[User interface change data]
#####

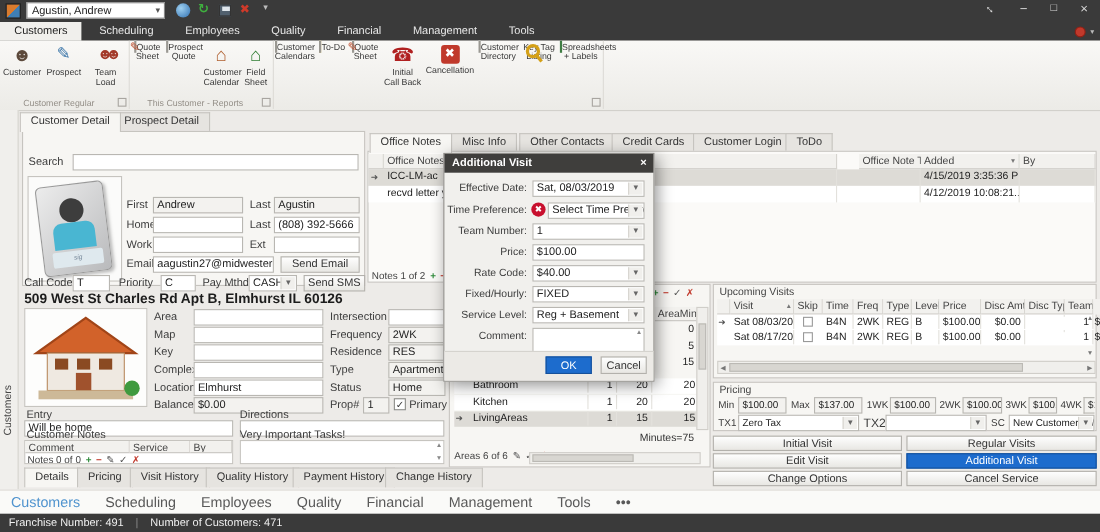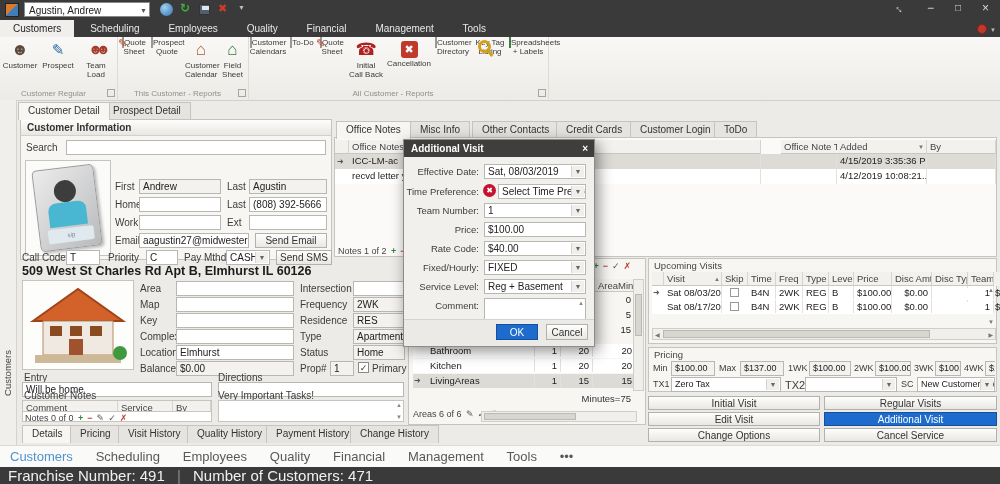--- a/index.html
+++ b/index.html
@@ -179,7 +179,6 @@
       <span class="sheeticon"></span>
       <span>Spreadsheets + Labels</span>
     </div>
-    <div class="rglabel">All Customer - Reports</div>
     <span class="launcher"></span>
   </div>
 </div>

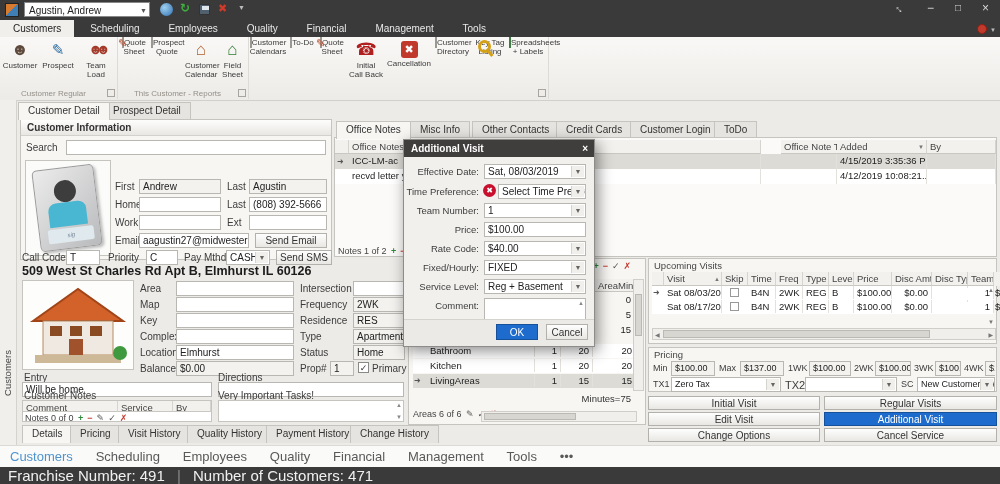--- a/index.html
+++ b/index.html
@@ -191,7 +191,6 @@
 <div class="tabbtn" style="left:103px;top:102px">Prospect Detail</div>
 
 <div class="grp" style="left:20px;top:119px;width:312px;height:141px">
-  <div class="panel-title">Customer Information</div>
   <div class="lbl" style="left:5px;top:22px">Search</div>
   <div class="inp" style="left:45px;top:20px;width:260px"></div>
 

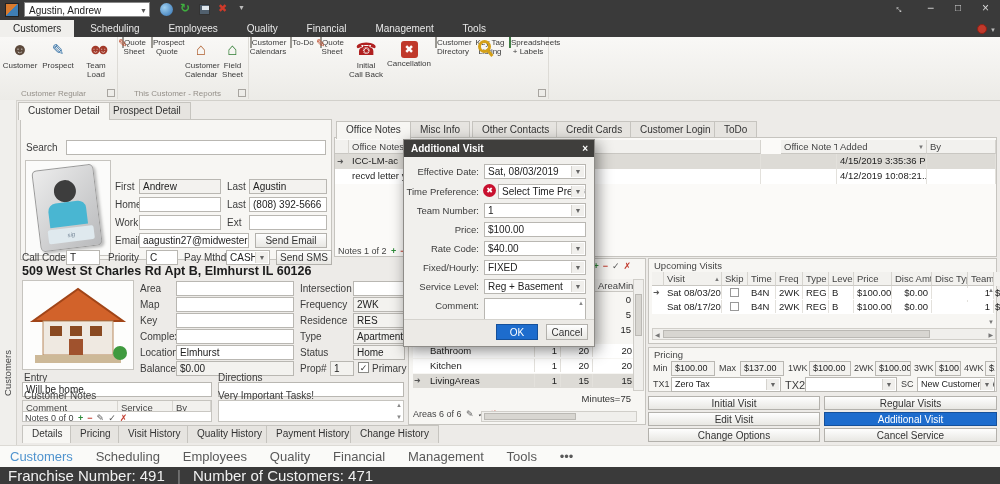--- a/index.html
+++ b/index.html
@@ -67,7 +67,7 @@
   .bottomnav{position:absolute;left:0;top:445px;width:1000px;height:22px;background:#fafaf8;border-top:1px solid #dcdad5}
   .bn{display:inline-block;font-size:13px;color:#595959;padding:3px 10px 0 10px}
   .bn.active{color:#4f93ce}
-  .statusbar{position:absolute;left:0;top:467px;width:1000px;height:17px;background:#3a3a3a;color:#f0f0f0;font-size:15px;line-height:17px}
+  .statusbar{position:absolute;left:0;top:467px;width:1000px;height:17px;background:#3a3a3a;color:#f0f0f0;font-size:10px;line-height:17px}
   .tabbtn{position:absolute;height:17px;line-height:16px;padding:0 9px;font-size:10px;background:#e6e4e0;
           border:1px solid #c6c4bf;border-bottom:none;color:#333}
   .tabbtn.active{background:#f7f6f3;font-weight:normal}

#####

EXERCISE DIRECTIONS — Print the entries above exactly, leaving pictures out.

SOLVED PROBLEM —
--- a/index.html
+++ b/index.html
@@ -179,7 +179,6 @@
       <span class="sheeticon"></span>
       <span>Spreadsheets + Labels</span>
     </div>
-    <div class="rglabel">All Customer - Reports</div>
     <span class="launcher"></span>
   </div>
 </div>

--- a/index.html
+++ b/index.html
@@ -191,7 +191,6 @@
 <div class="tabbtn" style="left:103px;top:102px">Prospect Detail</div>
 
 <div class="grp" style="left:20px;top:119px;width:312px;height:141px">
-  <div class="panel-title">Customer Information</div>
   <div class="lbl" style="left:5px;top:22px">Search</div>
   <div class="inp" style="left:45px;top:20px;width:260px"></div>
 

--- a/index.html
+++ b/index.html
@@ -67,7 +67,7 @@
   .bottomnav{position:absolute;left:0;top:445px;width:1000px;height:22px;background:#fafaf8;border-top:1px solid #dcdad5}
   .bn{display:inline-block;font-size:13px;color:#595959;padding:3px 10px 0 10px}
   .bn.active{color:#4f93ce}
-  .statusbar{position:absolute;left:0;top:467px;width:1000px;height:17px;background:#3a3a3a;color:#f0f0f0;font-size:15px;line-height:17px}
+  .statusbar{position:absolute;left:0;top:467px;width:1000px;height:17px;background:#3a3a3a;color:#f0f0f0;font-size:10px;line-height:17px}
   .tabbtn{position:absolute;height:17px;line-height:16px;padding:0 9px;font-size:10px;background:#e6e4e0;
           border:1px solid #c6c4bf;border-bottom:none;color:#333}
   .tabbtn.active{background:#f7f6f3;font-weight:normal}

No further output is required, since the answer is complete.